[Structured diff data]
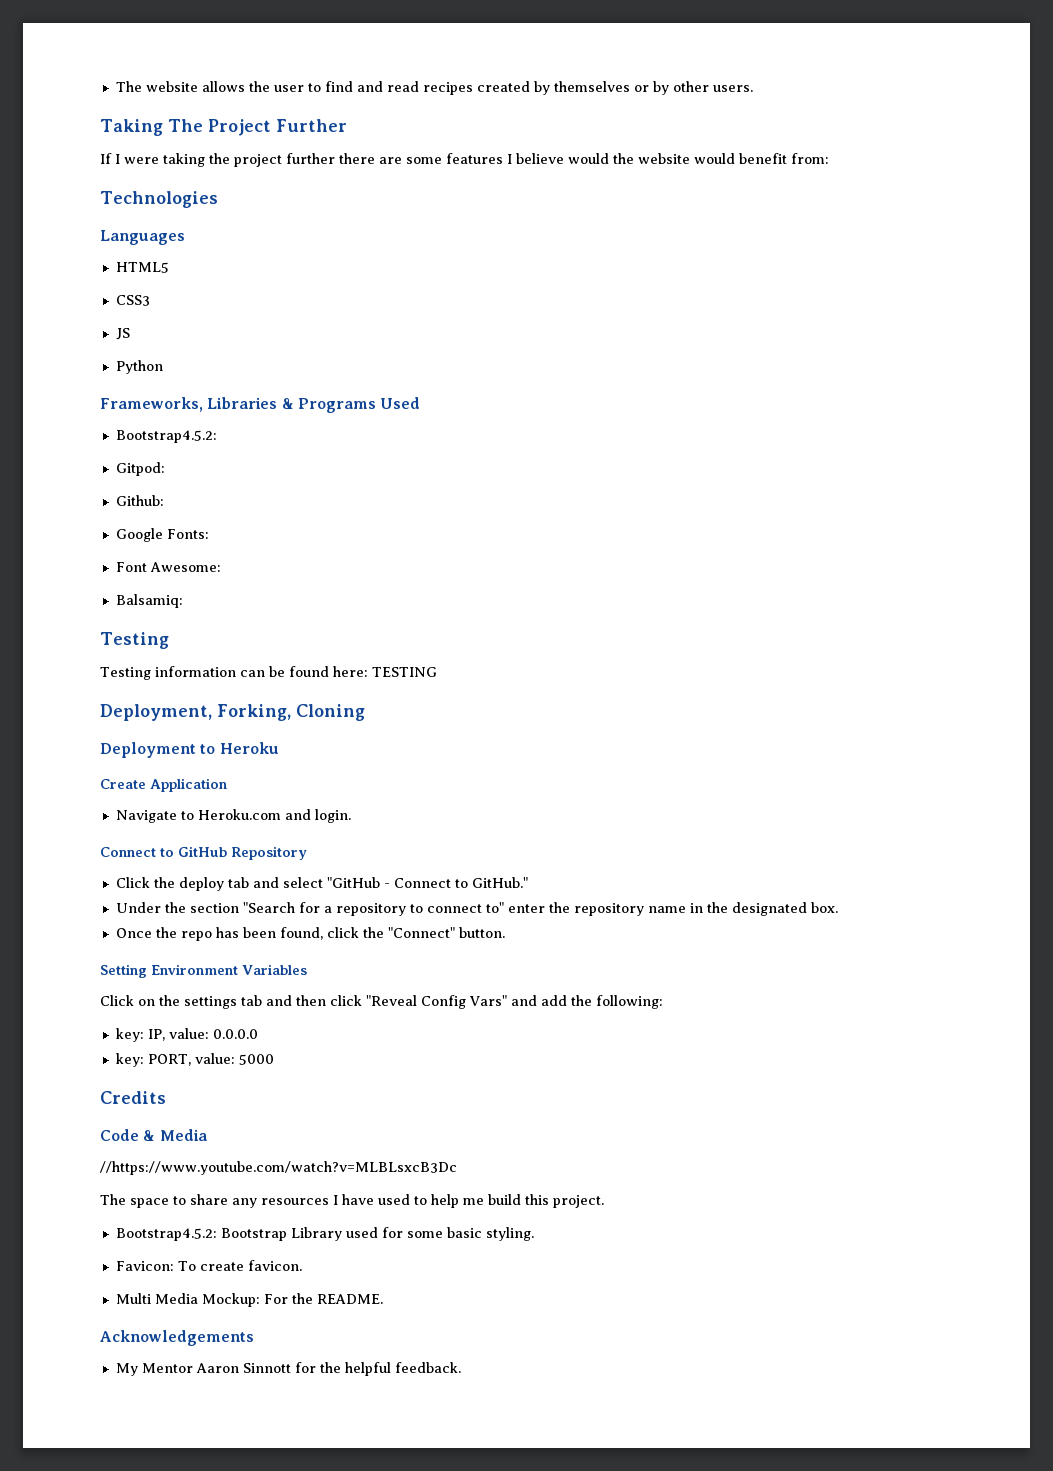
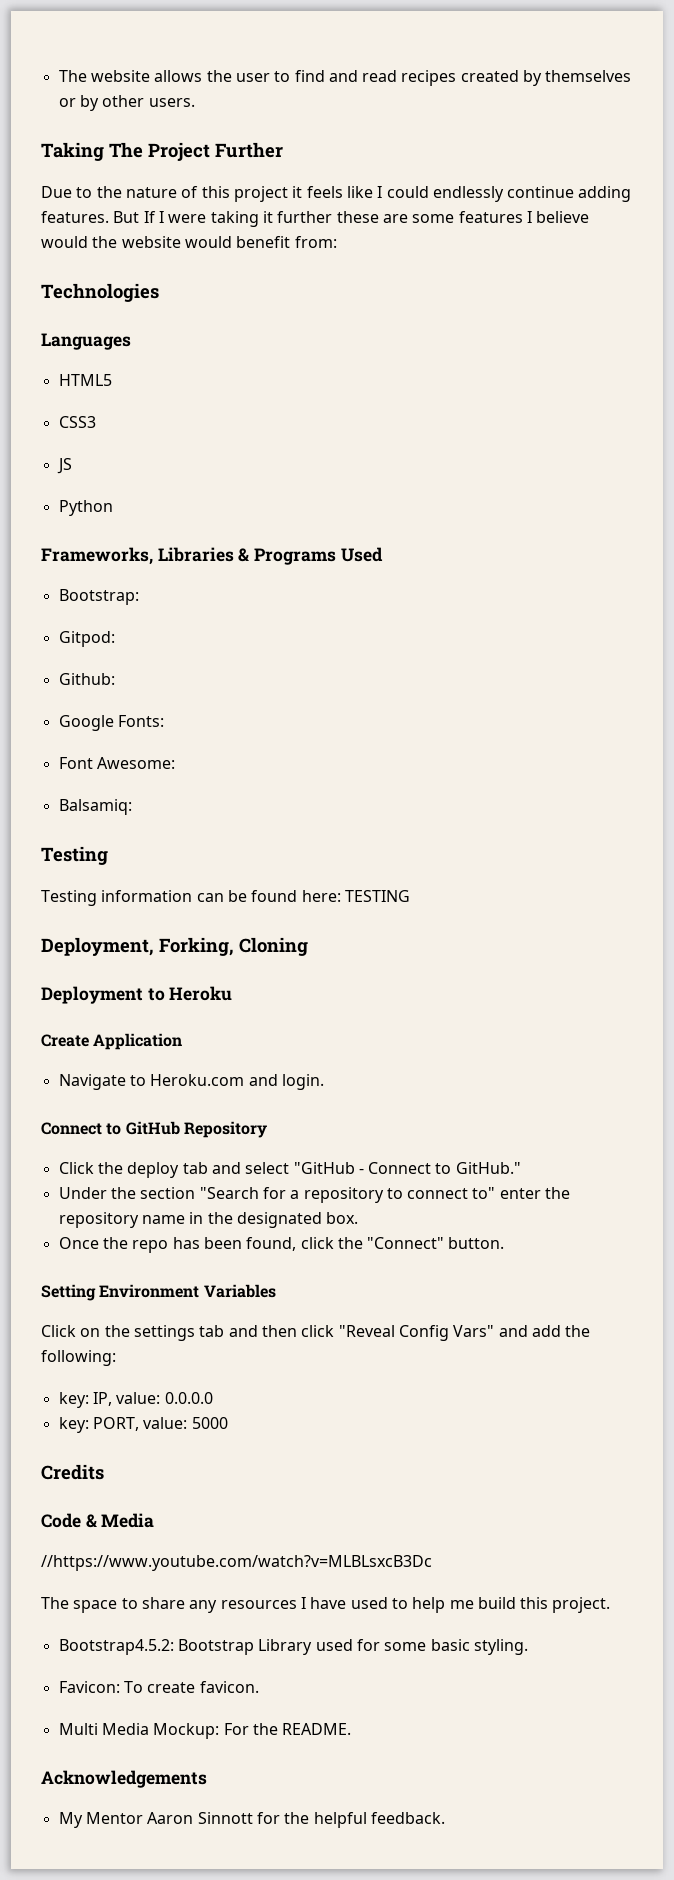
[100,153,375,167] If I were taking the project further there -> [41,186,632,202] [41,211,379,227] Due to the nature of this project it feels like I could endlessly continue adding features. But If I were taking it further these
[115,430,217,443] Bootstrap4.5.2: -> [58,589,139,605] Bootstrap:

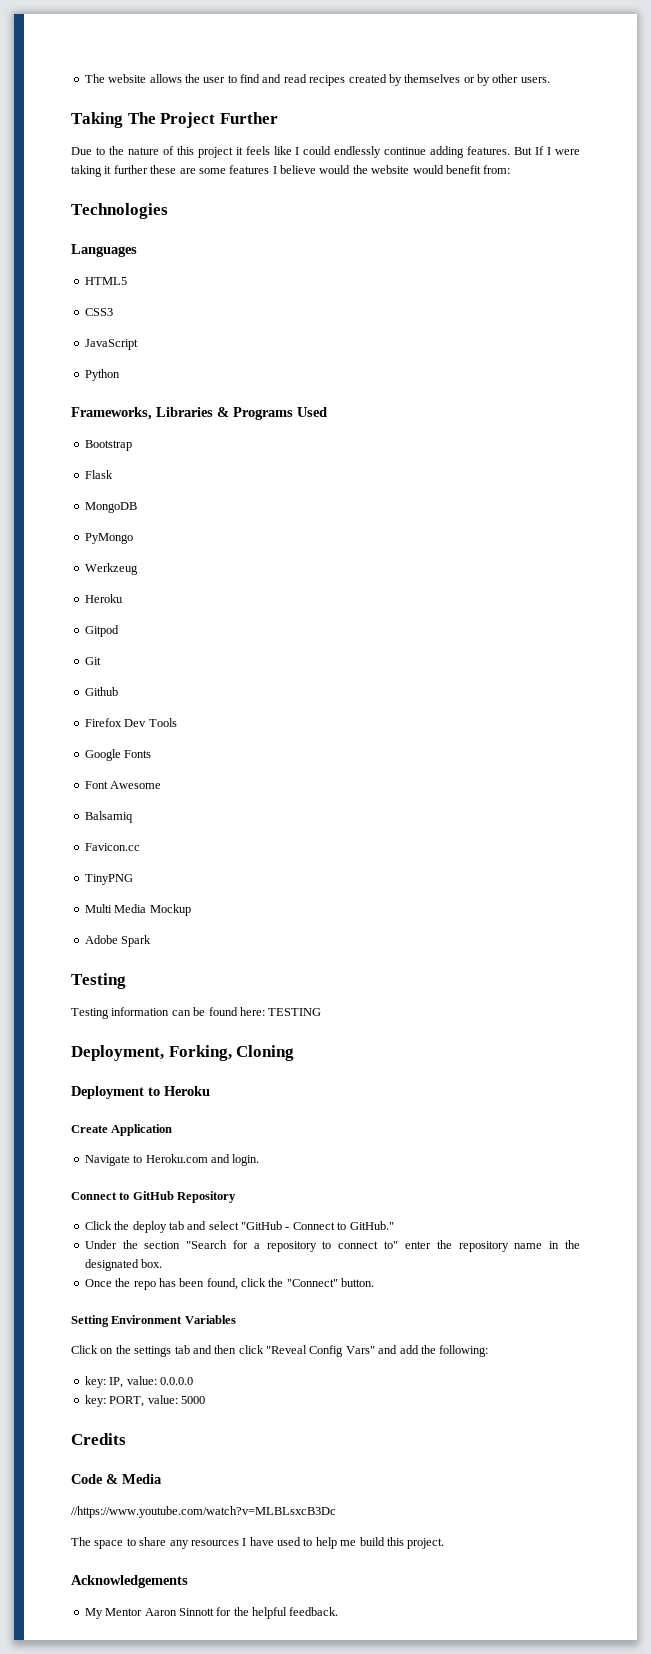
[56,458,72,474] JS -> [84,339,138,350] JavaScript
[58,589,139,605] [58,631,115,647] [58,673,115,685] Bootstrap: // Gitpod: // Github: -> [84,440,132,451] [84,470,113,479] [84,502,137,513] [84,533,133,544] [84,563,138,575] [84,594,123,603] [84,625,119,637] [84,657,101,665] [84,687,118,696] [84,718,177,727] Bootstrap // Flask // MongoDB // PyMongo // Werkzeug // Heroku // Gitpod // Git // Github // Firefox Dev Tools
[117,715,164,727] Fonts: -> [124,750,152,758] Fonts
[96,757,175,769] [58,799,132,815] Awesome: // Balsamiq: -> [110,781,162,789] [84,811,133,823] [84,843,140,851] [84,874,133,885] [84,904,191,916] [84,935,152,947] Awesome // Balsamiq // Favicon.cc // TinyPNG // Multi Media Mockup // Adobe Spark
[58,1639,528,1655] [58,1681,259,1693] [58,1723,352,1739] // Bootstrap4.5.2: Bootstrap Library used for some basic styling. // Favicon: To create favicon. // Multi Media Mockup: For the README. -> (445, 1543) none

**Problem**
After removing the pictures, repeat the remaining records exactly.

**Solved exercise**
[100,153,375,167] If I were taking the project further there -> [41,186,632,202] [41,211,379,227] Due to the nature of this project it feels like I could endlessly continue adding features. But If I were taking it further these
[115,430,217,443] Bootstrap4.5.2: -> [58,589,139,605] Bootstrap:

[56,458,72,474] JS -> [84,339,138,350] JavaScript
[58,589,139,605] [58,631,115,647] [58,673,115,685] Bootstrap: // Gitpod: // Github: -> [84,440,132,451] [84,470,113,479] [84,502,137,513] [84,533,133,544] [84,563,138,575] [84,594,123,603] [84,625,119,637] [84,657,101,665] [84,687,118,696] [84,718,177,727] Bootstrap // Flask // MongoDB // PyMongo // Werkzeug // Heroku // Gitpod // Git // Github // Firefox Dev Tools
[117,715,164,727] Fonts: -> [124,750,152,758] Fonts
[96,757,175,769] [58,799,132,815] Awesome: // Balsamiq: -> [110,781,162,789] [84,811,133,823] [84,843,140,851] [84,874,133,885] [84,904,191,916] [84,935,152,947] Awesome // Balsamiq // Favicon.cc // TinyPNG // Multi Media Mockup // Adobe Spark
[58,1639,528,1655] [58,1681,259,1693] [58,1723,352,1739] // Bootstrap4.5.2: Bootstrap Library used for some basic styling. // Favicon: To create favicon. // Multi Media Mockup: For the README. -> (445, 1543) none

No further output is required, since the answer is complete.